On the other hand, referring to FIG. 6, in the case of a 40 W low-pressure mercury lamp 112 as an example, the UV illuminance at an irradiation distance of 1 m is 100 μW / cm ² (0.1 mW / cm ² ).

Further, from FIG. 5C, when 90% of Bacillus subtilis is sterilized (the risk of bacterial infection is reduced to 1/10), an integrated light amount of about 12 mJ / cm ² is required. In other words, if the UV illuminance is 0.1 mw / cm ² when the irradiation distance is 1 m, the infection risk of Bacillus subtilis can be reduced to 1/10 by irradiation for 120 seconds (2 minutes).

As described above, FIG. 5C shows that the higher the ordinate of the graph, the higher the bactericidal effect is obtained, and that the bactericidal ability is increased by an order of magnitude per stage.
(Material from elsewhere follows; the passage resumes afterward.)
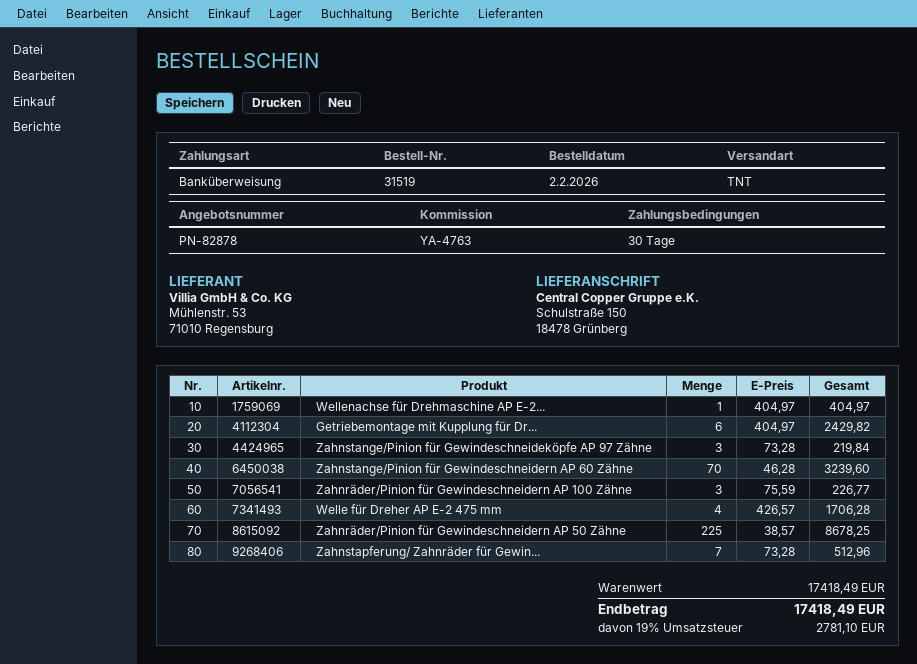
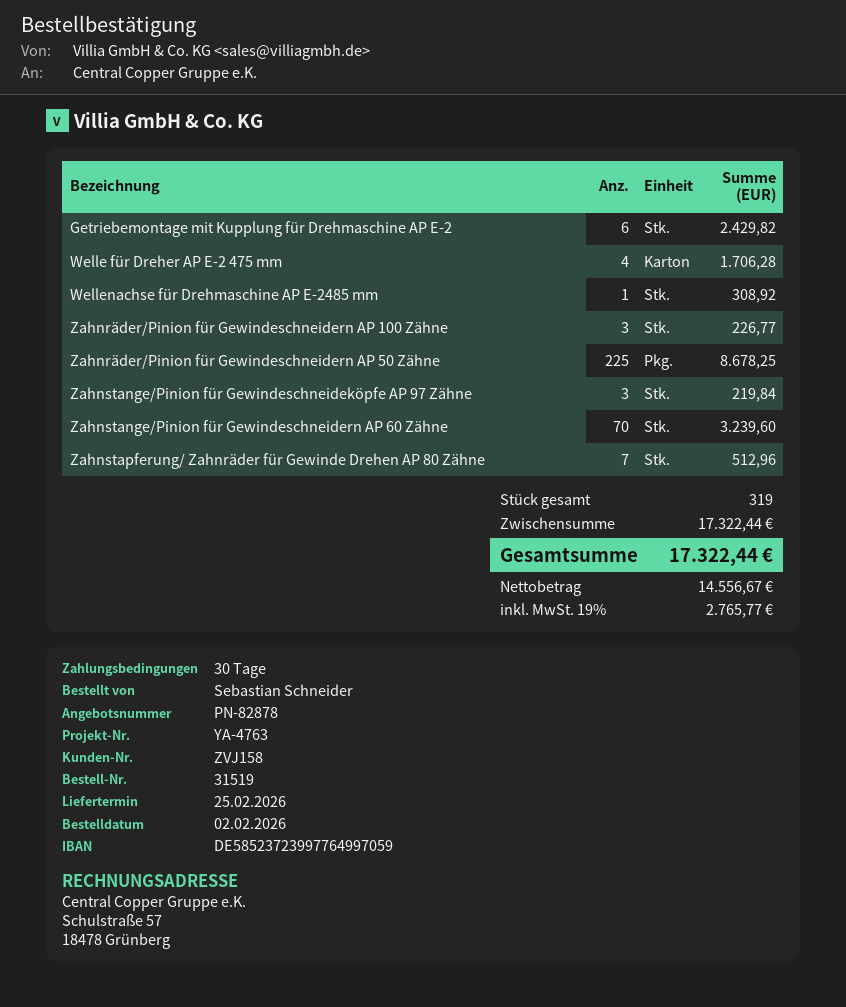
Wellenachse für Drehmaschine AP E-2...: 1 for 404.97 -> 1 for 308.92
subtotal: 17418.49 -> 17322.44
tax: 19% = 2781.10 -> 19% = 2765.77
total: 17418.49 -> 17322.44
In this example, the infection risk is 1/10 in 2 minutes, 1/100 in the infection risk in 4 minutes, 1/100 in the infection risk in 8 minutes, 1 / 10,000 in the infection risk in 10 minutes, and 1 / 100,000 in the infection risk.

From the above, if the low-pressure mercury lamp 112 is irradiated with the low-pressure mercury lamp 112 for 10 minutes in the initial stage, for example, the infection risk due to the bacteria (Bacillus subtilis) in the sterilization target area S is 1 / 100,000. On the other hand, it can be said from FIG. 7 that the doubling (doubling) time of Bacillus subtilis is about 20 to 60 minutes at room temperature, and that the increase in bacteria can be ignored during this period.

In addition, after the sterilization process is performed in the initial stage and the number of bacteria in the sterilization target area S is greatly reduced, the sterilization target area S is mixed by adhering to, for example, an operator (medical worker). The number of bacteria is small. And in order to sterilize the slight bacteria, the UV irradiation amount (irradiation time) can be significantly reduced compared to the initial time.

As described above, the applicant of the present application has compared the time required for sterilizing a certain bacterium (about 10 minutes in the above example) with the time (20 minutes to 60 minutes in the above example) Paying attention to the fact that the minute) is longer, and by irradiating ultraviolet rays using this time difference, it was found that sterilization treatment can be performed efficiently and safely, and after sterilizing over a certain amount of time in the initial stage, Even during use of the sterilization target area S, for example, the work is interrupted only for a short period of time. By evacuating the worker and irradiating with UV, it is found that newly mixed bacteria can be sterilized efficiently. Based on these findings, it was possible to conceive the ultraviolet irradiation device 100 of the present application.

The ultraviolet irradiation apparatus 100 according to the present application is configured to irradiate ultraviolet rays by the low-pressure mercury lamp 112 in accordance with the time required for sterilizing the sterilization target area S before or during operation and the time for the growth of the bacteria after sterilization. Non-irradiation time control can be performed.

Specifically, the low-pressure mercury lamp 112 can output ultraviolet rays in the UVC region (about 254 nm where the main wavelength is baked) having a strong dominant wavelength (which can inactivate DNA efficiently) and is required for sterilization. As well as shortening the time, it is possible to set and control the lighting (on) / extinguishing (off) finely so as not to affect the human body.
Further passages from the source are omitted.